Change detection data ▸

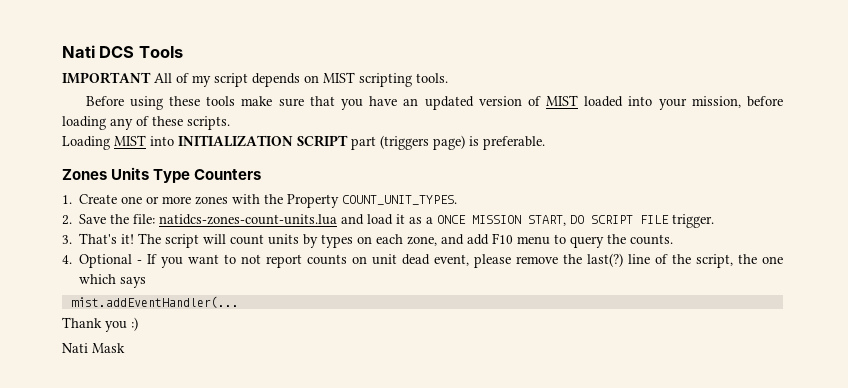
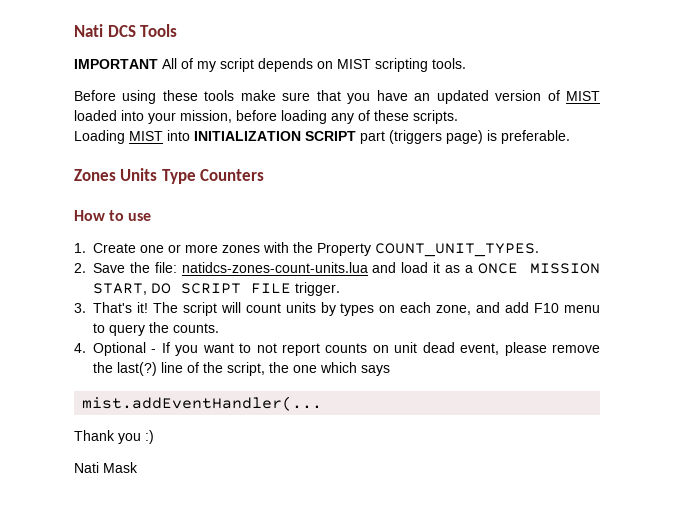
+ How to use

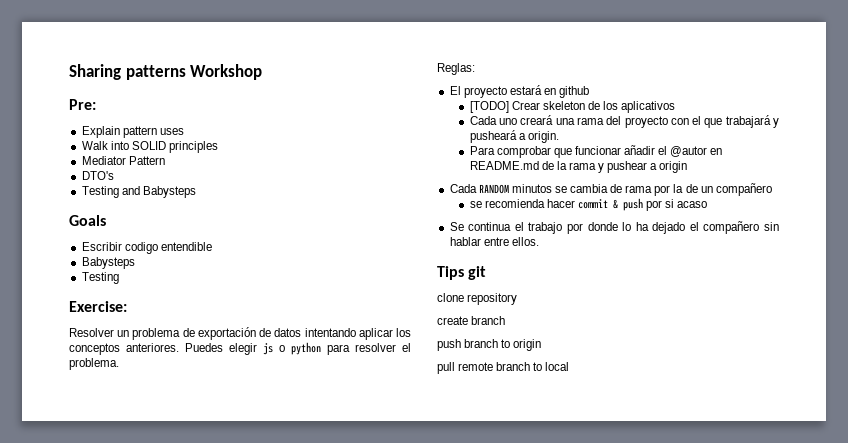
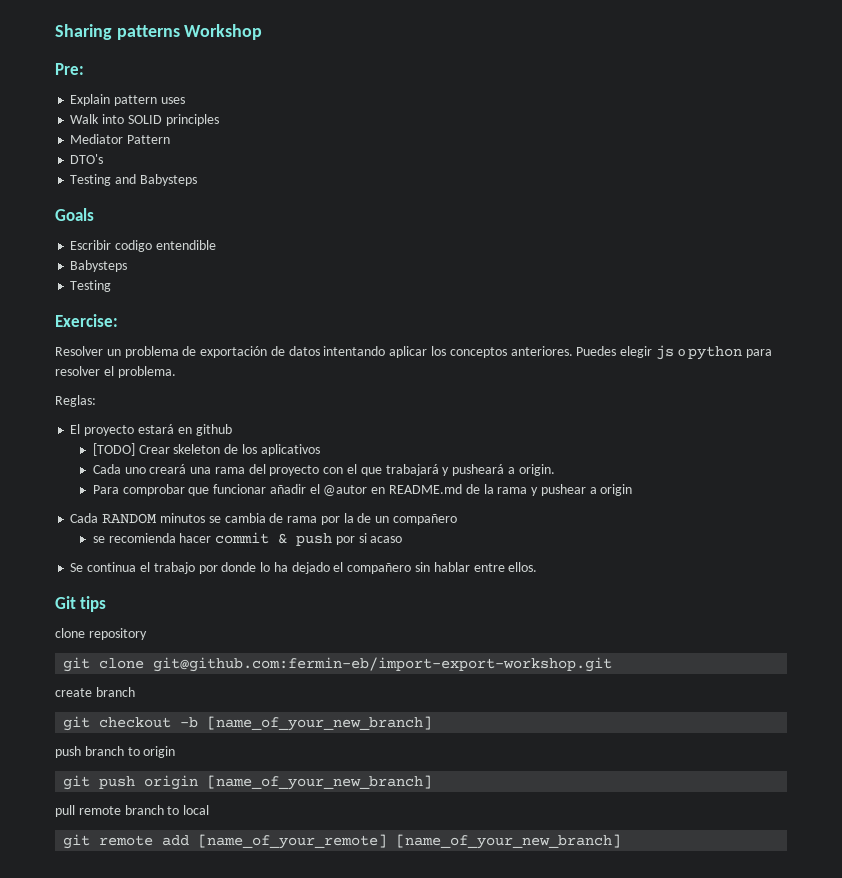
- Tips git
+ Git tips
+ git clone git@github.com:fermin-eb/import-export-workshop.git
+ git checkout -b [name_of_your_new_branch]
+ git push origin [name_of_your_new_branch]
+ git remote add [name_of_your_remote] [name_of_your_new_branch]

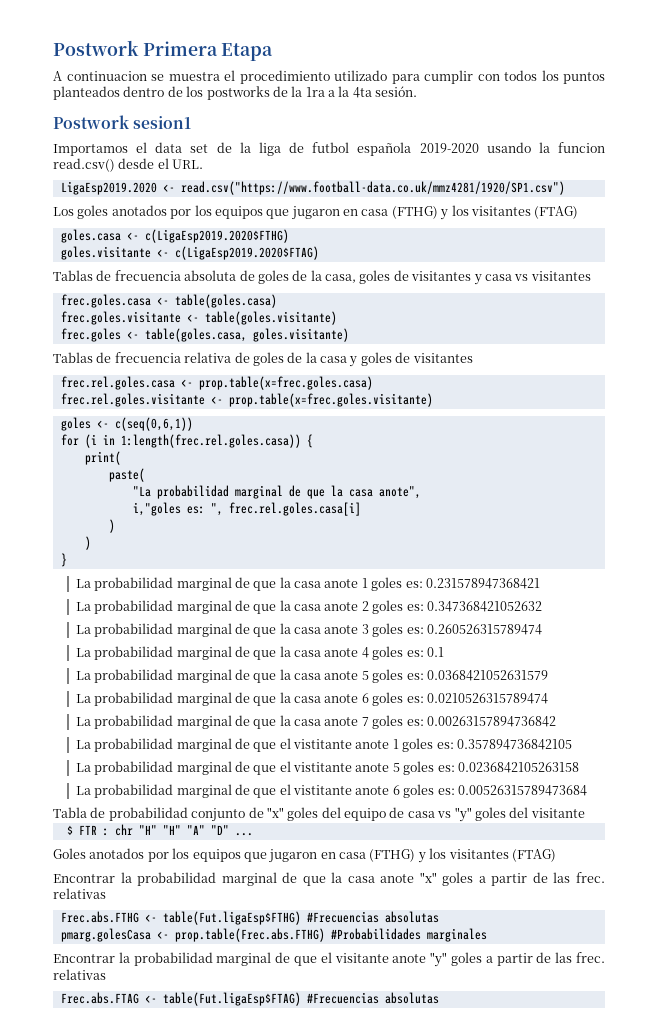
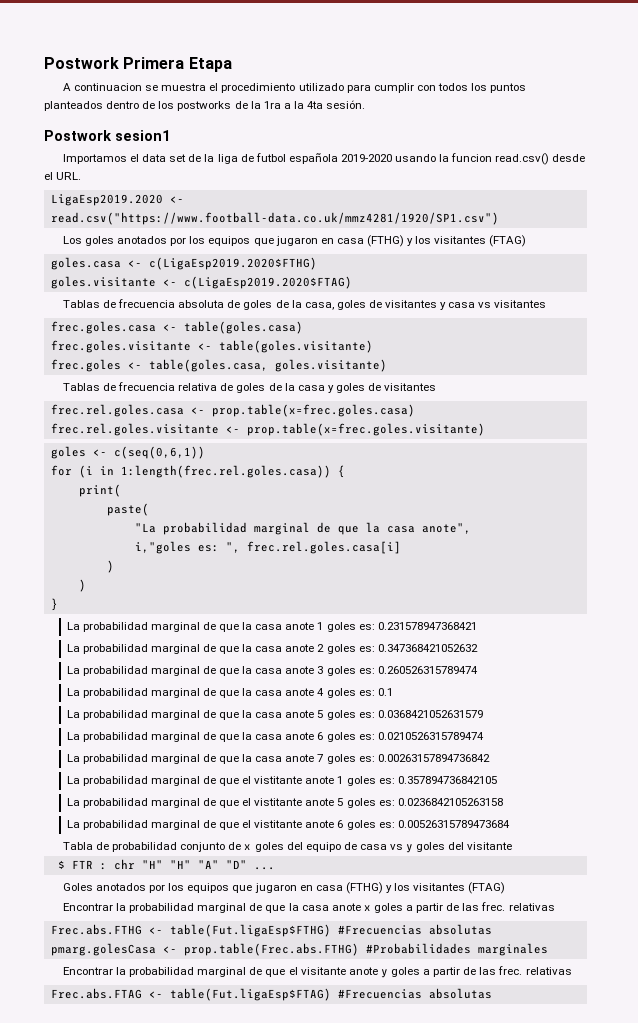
- Tabla de probabilidad conjunto de "x" goles del equipo de casa vs "y" goles del visitante
+ Tabla de probabilidad conjunto de x goles del equipo de casa vs y goles del visitante
- Encontrar la probabilidad marginal de que la casa anote "x" goles a partir de las frec. relativas
+ Encontrar la probabilidad marginal de que la casa anote x goles a partir de las frec. relativas
- Encontrar la probabilidad marginal de que el visitante anote "y" goles a partir de las frec. relativas
+ Encontrar la probabilidad marginal de que el visitante anote y goles a partir de las frec. relativas

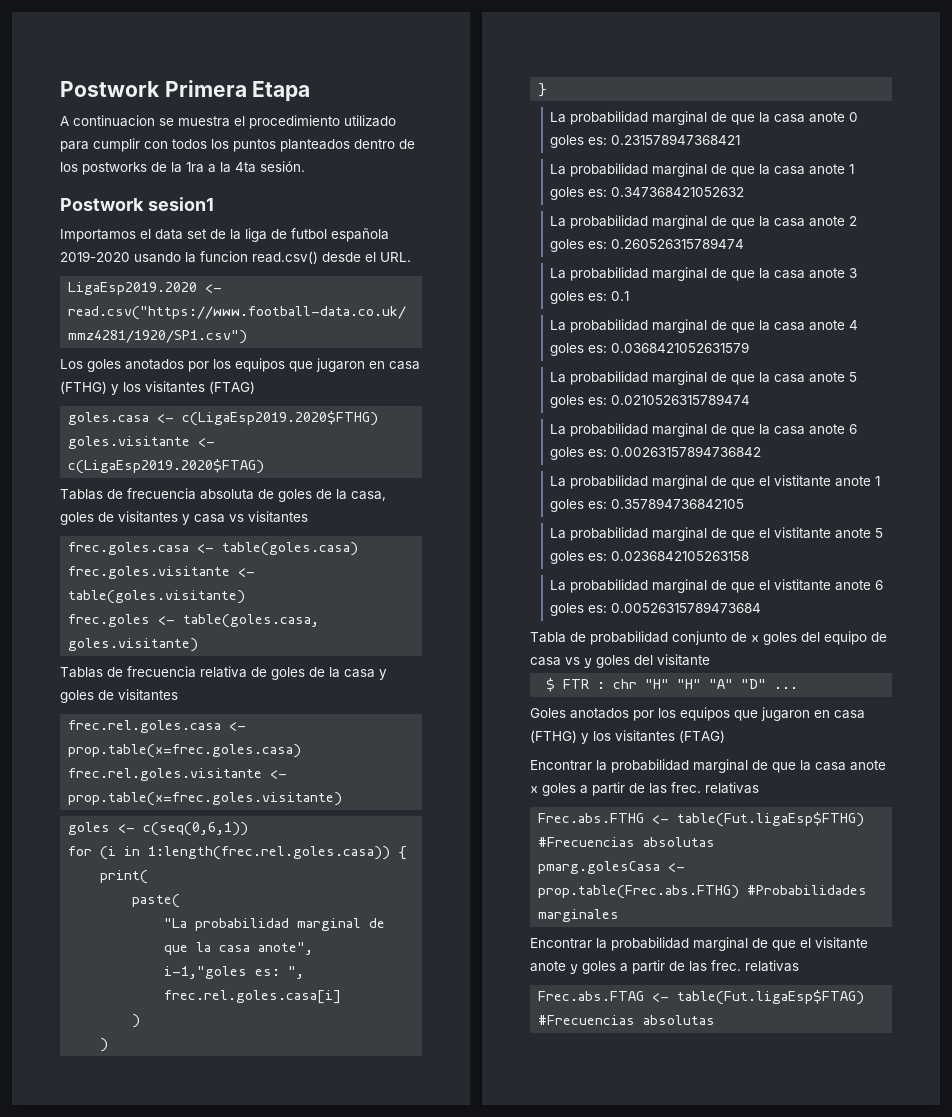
- i,"goles es: ", frec.rel.goles.casa[i]
+ i-1,"goles es: ", frec.rel.goles.casa[i]
- La probabilidad marginal de que la casa anote 1 goles es: 0.231578947368421
+ La probabilidad marginal de que la casa anote 0 goles es: 0.231578947368421
- La probabilidad marginal de que la casa anote 2 goles es: 0.347368421052632
+ La probabilidad marginal de que la casa anote 1 goles es: 0.347368421052632
- La probabilidad marginal de que la casa anote 3 goles es: 0.260526315789474
+ La probabilidad marginal de que la casa anote 2 goles es: 0.260526315789474
- La probabilidad marginal de que la casa anote 4 goles es: 0.1
+ La probabilidad marginal de que la casa anote 3 goles es: 0.1
- La probabilidad marginal de que la casa anote 5 goles es: 0.0368421052631579
+ La probabilidad marginal de que la casa anote 4 goles es: 0.0368421052631579
- La probabilidad marginal de que la casa anote 6 goles es: 0.0210526315789474
+ La probabilidad marginal de que la casa anote 5 goles es: 0.0210526315789474
- La probabilidad marginal de que la casa anote 7 goles es: 0.00263157894736842
+ La probabilidad marginal de que la casa anote 6 goles es: 0.00263157894736842

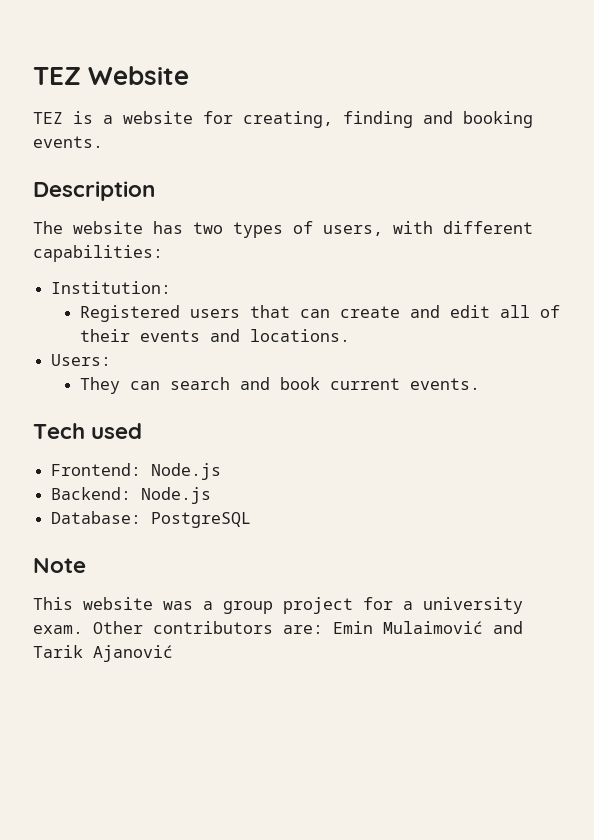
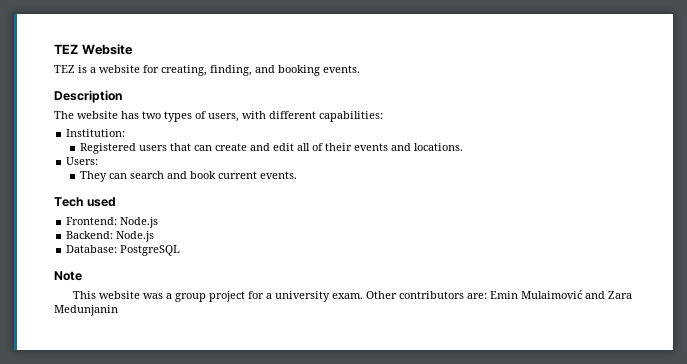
- TEZ is a website for creating, finding and booking events.
+ TEZ is a website for creating, finding, and booking events.
- Other contributors are: Emin Mulaimović and Tarik Ajanović
+ Other contributors are: Emin Mulaimović and Zara Medunjanin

THE TASK ▸ Repeat the data exactly in full, omitting its pictures.

EXPECTED OUTPUT ▸
+ How to use

- Tips git
+ Git tips
+ git clone git@github.com:fermin-eb/import-export-workshop.git
+ git checkout -b [name_of_your_new_branch]
+ git push origin [name_of_your_new_branch]
+ git remote add [name_of_your_remote] [name_of_your_new_branch]

- Tabla de probabilidad conjunto de "x" goles del equipo de casa vs "y" goles del visitante
+ Tabla de probabilidad conjunto de x goles del equipo de casa vs y goles del visitante
- Encontrar la probabilidad marginal de que la casa anote "x" goles a partir de las frec. relativas
+ Encontrar la probabilidad marginal de que la casa anote x goles a partir de las frec. relativas
- Encontrar la probabilidad marginal de que el visitante anote "y" goles a partir de las frec. relativas
+ Encontrar la probabilidad marginal de que el visitante anote y goles a partir de las frec. relativas

- i,"goles es: ", frec.rel.goles.casa[i]
+ i-1,"goles es: ", frec.rel.goles.casa[i]
- La probabilidad marginal de que la casa anote 1 goles es: 0.231578947368421
+ La probabilidad marginal de que la casa anote 0 goles es: 0.231578947368421
- La probabilidad marginal de que la casa anote 2 goles es: 0.347368421052632
+ La probabilidad marginal de que la casa anote 1 goles es: 0.347368421052632
- La probabilidad marginal de que la casa anote 3 goles es: 0.260526315789474
+ La probabilidad marginal de que la casa anote 2 goles es: 0.260526315789474
- La probabilidad marginal de que la casa anote 4 goles es: 0.1
+ La probabilidad marginal de que la casa anote 3 goles es: 0.1
- La probabilidad marginal de que la casa anote 5 goles es: 0.0368421052631579
+ La probabilidad marginal de que la casa anote 4 goles es: 0.0368421052631579
- La probabilidad marginal de que la casa anote 6 goles es: 0.0210526315789474
+ La probabilidad marginal de que la casa anote 5 goles es: 0.0210526315789474
- La probabilidad marginal de que la casa anote 7 goles es: 0.00263157894736842
+ La probabilidad marginal de que la casa anote 6 goles es: 0.00263157894736842

- TEZ is a website for creating, finding and booking events.
+ TEZ is a website for creating, finding, and booking events.
- Other contributors are: Emin Mulaimović and Tarik Ajanović
+ Other contributors are: Emin Mulaimović and Zara Medunjanin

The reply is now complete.